# Records from a data collection:
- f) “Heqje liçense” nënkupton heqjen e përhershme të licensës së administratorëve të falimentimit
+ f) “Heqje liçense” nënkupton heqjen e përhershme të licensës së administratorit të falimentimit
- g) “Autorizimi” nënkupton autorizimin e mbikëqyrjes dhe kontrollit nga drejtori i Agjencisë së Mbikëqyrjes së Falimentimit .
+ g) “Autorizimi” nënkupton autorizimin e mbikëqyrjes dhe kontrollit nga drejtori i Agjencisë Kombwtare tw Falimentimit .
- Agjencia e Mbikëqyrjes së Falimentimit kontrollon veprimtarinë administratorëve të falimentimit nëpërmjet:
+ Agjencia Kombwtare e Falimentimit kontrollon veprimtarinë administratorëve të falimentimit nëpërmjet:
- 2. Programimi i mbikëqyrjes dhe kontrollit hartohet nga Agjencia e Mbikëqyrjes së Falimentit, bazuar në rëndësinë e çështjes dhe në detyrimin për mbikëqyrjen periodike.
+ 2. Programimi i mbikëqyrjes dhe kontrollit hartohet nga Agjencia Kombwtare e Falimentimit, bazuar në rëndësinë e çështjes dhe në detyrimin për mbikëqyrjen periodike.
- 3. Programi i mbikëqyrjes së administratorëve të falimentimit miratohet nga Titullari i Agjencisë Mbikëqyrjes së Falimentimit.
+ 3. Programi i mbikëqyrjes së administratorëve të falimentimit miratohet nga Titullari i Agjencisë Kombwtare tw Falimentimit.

# What you are asked to do:
Extract each entry in full, exactly as given.

# Task response:
- f) “Heqje liçense” nënkupton heqjen e përhershme të licensës së administratorëve të falimentimit
+ f) “Heqje liçense” nënkupton heqjen e përhershme të licensës së administratorit të falimentimit
- g) “Autorizimi” nënkupton autorizimin e mbikëqyrjes dhe kontrollit nga drejtori i Agjencisë së Mbikëqyrjes së Falimentimit .
+ g) “Autorizimi” nënkupton autorizimin e mbikëqyrjes dhe kontrollit nga drejtori i Agjencisë Kombwtare tw Falimentimit .
- Agjencia e Mbikëqyrjes së Falimentimit kontrollon veprimtarinë administratorëve të falimentimit nëpërmjet:
+ Agjencia Kombwtare e Falimentimit kontrollon veprimtarinë administratorëve të falimentimit nëpërmjet:
- 2. Programimi i mbikëqyrjes dhe kontrollit hartohet nga Agjencia e Mbikëqyrjes së Falimentit, bazuar në rëndësinë e çështjes dhe në detyrimin për mbikëqyrjen periodike.
+ 2. Programimi i mbikëqyrjes dhe kontrollit hartohet nga Agjencia Kombwtare e Falimentimit, bazuar në rëndësinë e çështjes dhe në detyrimin për mbikëqyrjen periodike.
- 3. Programi i mbikëqyrjes së administratorëve të falimentimit miratohet nga Titullari i Agjencisë Mbikëqyrjes së Falimentimit.
+ 3. Programi i mbikëqyrjes së administratorëve të falimentimit miratohet nga Titullari i Agjencisë Kombwtare tw Falimentimit.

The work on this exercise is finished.